4. Improving and implementing data protection policy for clinical trial data

According to the Opinions, applicants may apply for the protection of clinical trial data simultaneously when they apply for the registration of drugs. The clinical trial data and other data for innovative new drugs, rare disease drugs, specialized drugs for children, drugs that successfully challenge the existing patent as well as biological products for purpose of innovative treatment will be given a certain period of data protection, if such data are obtained by the applicants independently and have not been disclosed to any third parties. 

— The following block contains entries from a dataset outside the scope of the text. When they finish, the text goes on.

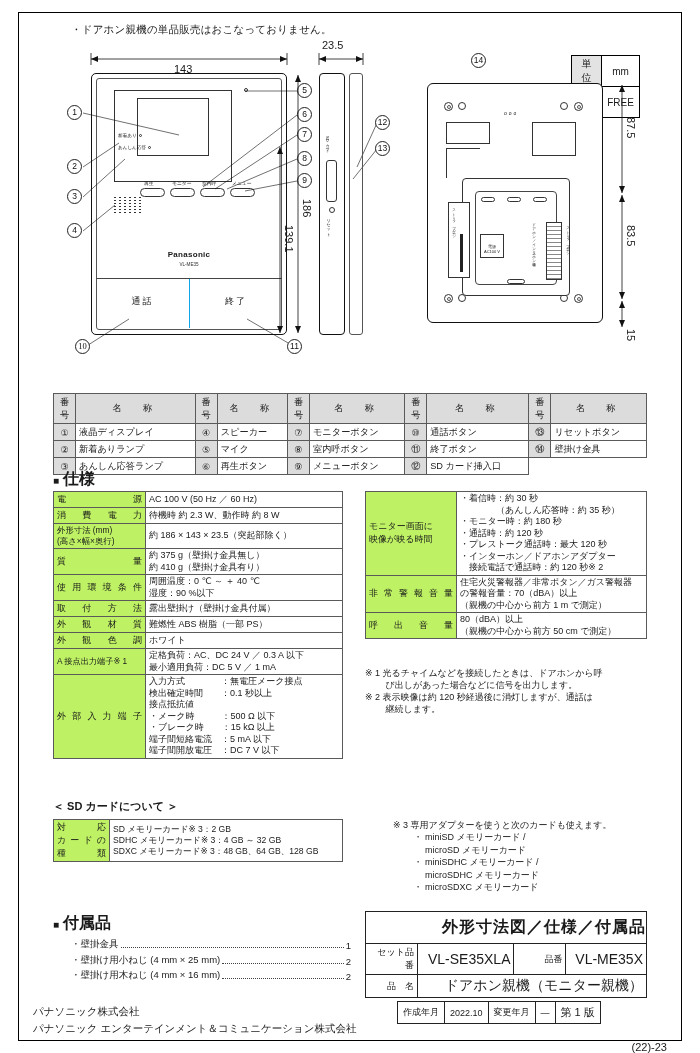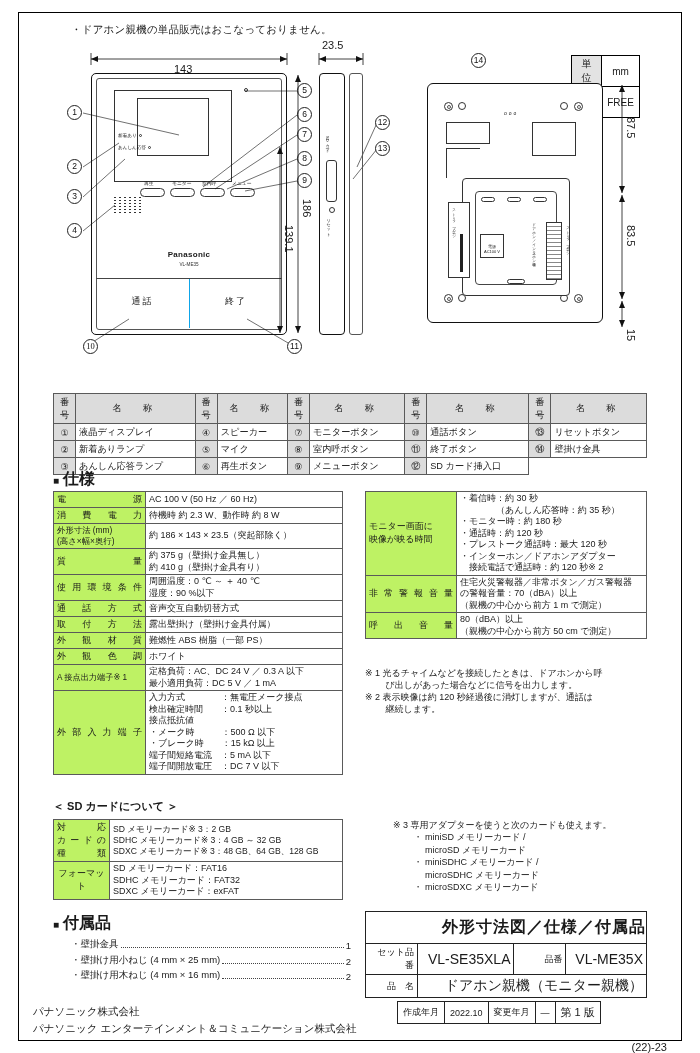--- a/index.html
+++ b/index.html
@@ -236,7 +236,7 @@
     <div class="callout" style="left:278px; top:88px;">7</div>
     <div class="callout" style="left:278px; top:112px;">8</div>
     <div class="callout" style="left:278px; top:134px;">9</div>
-    <div class="callout" style="left:64px;  top:300px;font-family:Liberation Serif, serif;">10</div>
+    <div class="callout" style="left:56px;  top:300px;font-family:Liberation Serif, serif;">10</div>
     <div class="callout" style="left:268px; top:300px;">11</div>
     <div class="callout" style="left:356px; top:76px;">12</div>
     <div class="callout" style="left:356px; top:102px;">13</div>

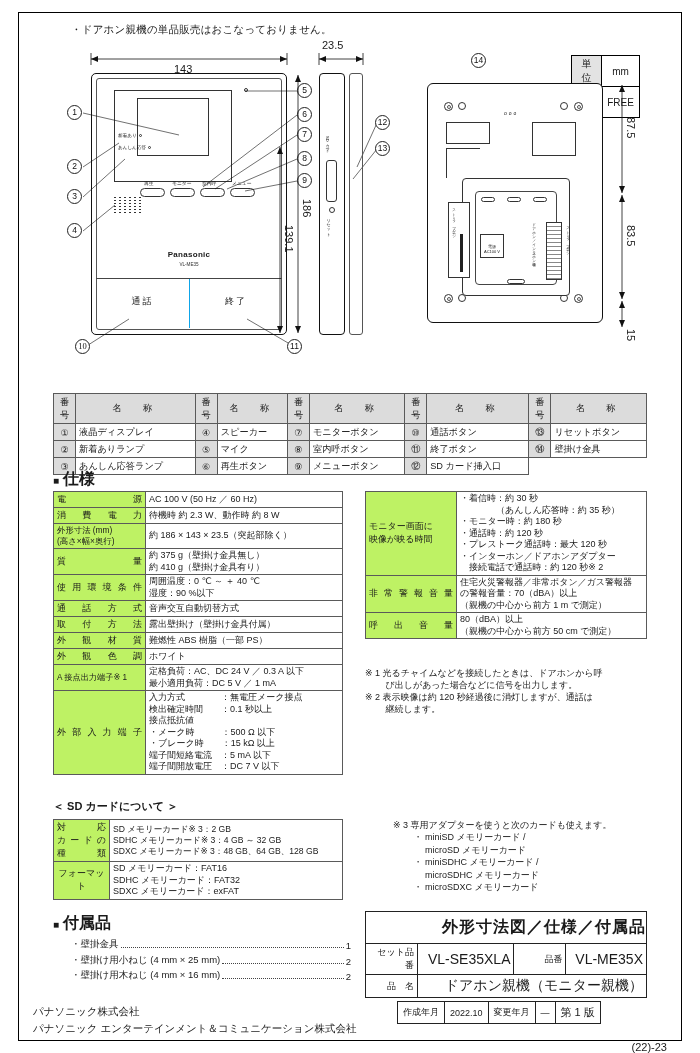--- a/index.html
+++ b/index.html
@@ -401,10 +401,6 @@
 湿度：90 %以下</td>
         </tr>
     <tr>
-          <td class="k">通話方式</td>
-          <td class="v">音声交互自動切替方式</td>
-        </tr>
-    <tr>
           <td class="k">取付方法</td>
           <td class="v">露出壁掛け（壁掛け金具付属）</td>
         </tr>

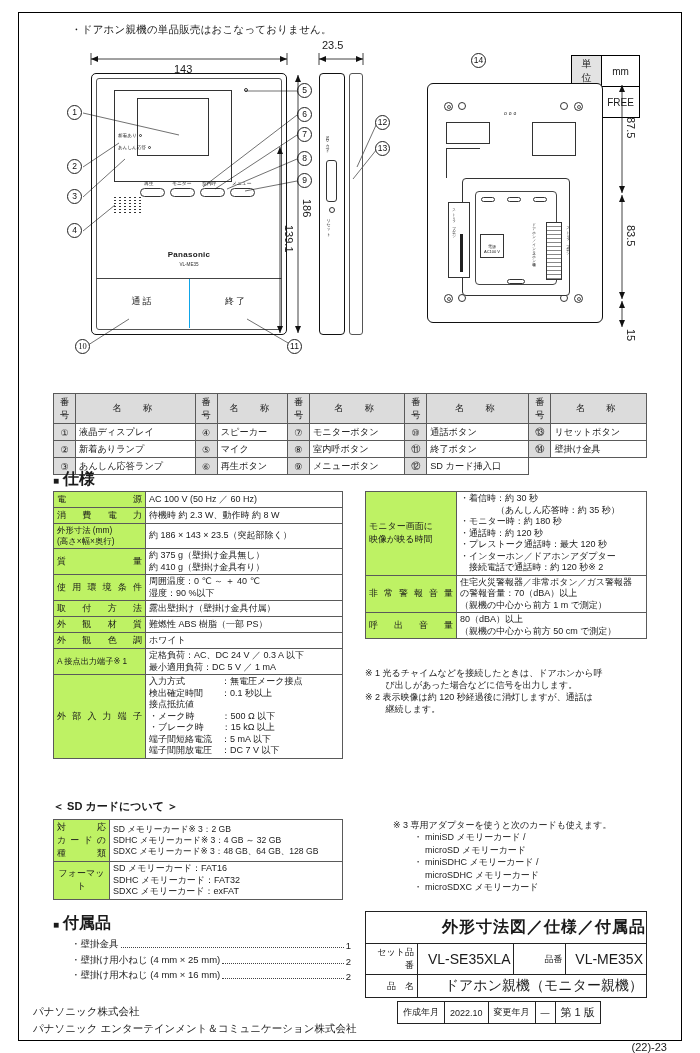--- a/index.html
+++ b/index.html
@@ -474,12 +474,6 @@
 SDHC メモリーカード※ 3：4 GB ～ 32 GB
 SDXC メモリーカード※ 3：48 GB、64 GB、128 GB</td>
         </tr>
-    <tr>
-          <td class="k" style="text-align:center;text-align-last:center;">フォーマット</td>
-          <td class="v">SD メモリーカード：FAT16
-SDHC メモリーカード：FAT32
-SDXC メモリーカード：exFAT</td>
-        </tr>
   </tbody>
     </table>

According to the Implementation Rules of the Drug Administration Law of the People’s Republic of China, the data protection policy already applies to drugs with innovative chemical ingredientsandwith a protection term of six years. This time the Opinions expand the scope of data protection to certain other drugs but do not make clear the term of protection. We expect that more detailed implementation rules will be promulgated in the near future.
   
5. Encouraging clinical use of new drugs

The Opinions provide that new drugs shall be timely included into the payment under basic medical insurance and also into the scope of centralized procurement plan of public hospitals. 

This measure is aimed at ensuring the commercialization of the new drugs so that the R&D of the new drugs will be further promoted.

Topic 4: Implementation of Market Authorization Holder (“MAH”) regime and enhancement of full lifecycle administration

1. Striving to achieve nationwide implementation of the MAH regime


According to the Opinions, the MAH regime shall become applicable to both drugs and medical devices. According to the Notice of the General Office of the State Council on Issuing the Plan for the Pilot Program of the Regime of the Market Authorization Holder of Drugs issued by the General Office of the State Council and effective from 26 May 2016, the MAH regime is only applicable for certain drugs and in certain regions in China (“Pilot Regime of MAH”). After the issuance of the Opinions, the MAH regime shall also apply to medical devices, i.e. relevant research institutions and researchers will also be allowed to become the MAH of the relevant medical devices.

In addition, the Opinions also make clear that the experience gained from the Pilot Regime of MAH for drugs should be summarized timely so that the Drug Administration Law can be revised in order for the MAH regime to become applicable nationwide for drugs.
   
2. Re-evaluation of injection drugs

According to the Opinions, re-evaluation shall be carried out for injection drugs that have already been launched on the market. It will take around 5 to 10 years to finish all re-evaluation work. For MAH, it shall re-evaluate the safety, effectiveness and quality controllability of injection drugs. After passing the re-evaluation, the MAH may enjoy the same preferential policies as those applicable to generic drugs.
   
3. Regulating drug representatives by establishing a double recordal and registration system

According to the Opinions, a double recordal and registration system shall be established:First, drug MAH shall record its list of drug representatives on a website designated by the competent FDAs; and

Second, the activities of the drug representatives shall also be recorded at the designated department of the medical institution.

Such double recordal and registration system is aimed at preventing drug representatives from conducting illegal activities (such as sales of drugs, misleading doctors to use certain drugs and hiding adverse reaction of a certain drug).

On 22 August 2017, Shanghai FDA published a draft for comment for the registration of drug representatives, which becomes officially the first draft for comment in this regard nationwide. We expect that more regional implementation rules for such registration and recordal system will come out in the near future.

In conclusion, although the Opinions merely provide an official guideline for future developments in drugs and medical devices in China, such Opinions show that the Chinese government has determined to speed up the process of the reform. We expect that more concrete implementation rules will come out in the near future to put the measures into practice.